Führungsspieler tauchen ab
Doch Siegen ist derzeit im EVZ-Vokabular ein Fremdwort. Fünf Pleiten in Serie sind es. Das 1:5 war die höchste Heimniederlage seit 26 Monaten. Die Schwächen sind seit Wochen dieselben. Die Zuger begehen zu viele individuelle Fehler und servieren den Gegnern Torgelegenheiten auf dem Silbertablett. Die Spielfreude ist weg, es fehlt die defensive Stabilität, einfachste Pässe misslingen. Immerhin sind die Eishockeyaner selbstkritisch, wenn sie wie Martschini die Dinge beim Namen nennen: «Es war ein schlechter Auftritt. Der Gegner hat die drei Punkte mehr gewollt. Ich hatte das Gefühl, wir sind den ganzen Abend dem Puck hinterhergejagt. Wir haben Angst gehabt, Verantwortung zu übernehmen.»
Mit Angst in den Köpfen lässt sich freilich kein Spiel gewinnen. Alles eine Frage der Einstellung? «Wenn die Grundtugenden nicht da sind, müssen wir nicht über das Spielerische debattieren», spart Suri nicht mit Kritik. Er zählt Dinge wie Leidenschaft, Kampfgeist, Laufbereitschaft und Emotionen auf. Aus ihm sprudelt der Ärger heraus: «Es ist nicht das erste Mal, dass wir über das reden. Das frustriert mich.»
In Phasen sportlicher Krisen müssten Leaderfiguren vortreten, mit gutem Beispiel vorangehen. Mehr denn je sind ihre Führungsqualitäten gefragt. Doch diverse Schlüsselspieler stecken offensichtlich im Formtief.

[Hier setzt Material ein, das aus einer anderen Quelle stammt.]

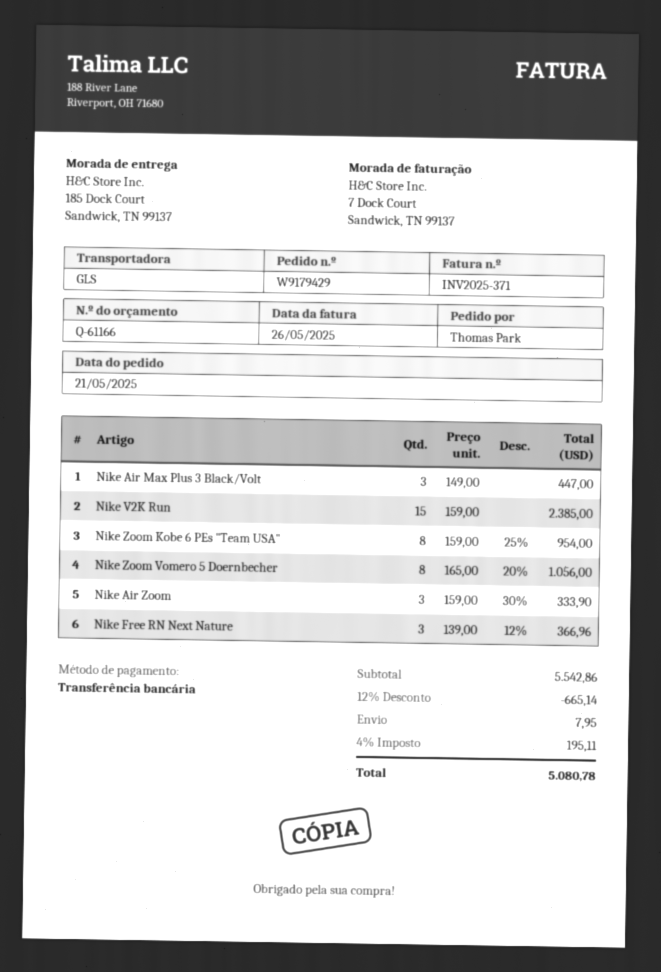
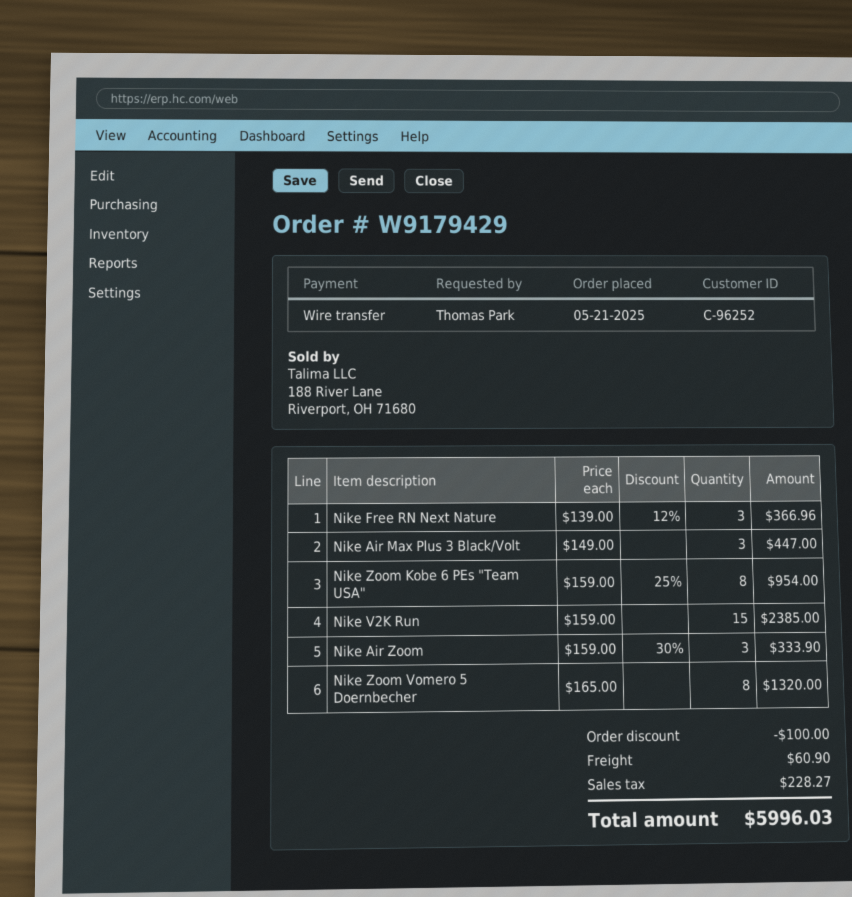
Nike Zoom Vomero 5 Doernbecher: 8 x 165.00 - 20% = 1056.00 -> 8 x 165.00 = 1320.00
discount: 665.14 -> 100.00
shipping: 7.95 -> 60.90
tax: 195.11 -> 228.27
total: 5080.78 -> 5996.03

Wenig überraschend bemerkt Trainer Dan Tangnes: «Ich vermisse Spieler, die Verantwortung übernehmen, egal wie sie heissen.»
Da wäre Jan Kovar. Sein Einfluss aufs Spiel tendiert gegen null. Nur eine Torbeteiligung aus den letzten sieben Partien. Der Captain performt weit unter seiner Bestform. Er macht körperlich keinen fitten Eindruck, schleppt sich vielmehr übers Eis, seine Genialität blitzt selten auf. Da wäre Fabrice Herzog, der gegen den HC Lugano wie Kovar eine Minus-2-Bilanz vorweist. Im Herbst fuhr er den Gegnern um die Ohren, jetzt hat er elf Spiele nicht mehr getroffen. Auch Topskorer Martschini ist momentan nicht in der Lage, den Unterschied auszumachen. Es spricht für den dienstältesten EVZ-Spieler, dass er bei der Aufarbeitung der Niederlage sich ins Gebet nimmt: «Ich müsste einer derjenigen sein, der versucht, das Ruder herumzureissen. Das gelingt mir nicht und muss ich selbstkritisch analysieren.»
Derzeit gibt es wenig Lichtblicke, doch sie gibt es. Suri, erst seit einem Monat genesen, ist einer der Besten. Obwohl von ihm am wenigsten erwartet wird, was viel über den Zustand des Kollektivs aussagt. Der EVZ ist im Gegensatz zu anderen Teams nicht in den Playoff-Strichkampf verwickelt, könnte also befreit aufspielen. Druck kann daher nicht als Erklärung dienen. Sind sich alle der heiklen Situation bewusst? «Es liegt nicht an mir, das zu kommentieren. Es kann sich jeder ein Bild machen, wie viel Druck vorhanden ist», sagt Suri, der mahnt: «Wenn wir das Gefühl haben, wir können mit Schönwetter-Hockey ein Spiel gewinnen, dann ist unsere Saison schnell vorbei.» Ob die Worte Warnung genug sind?"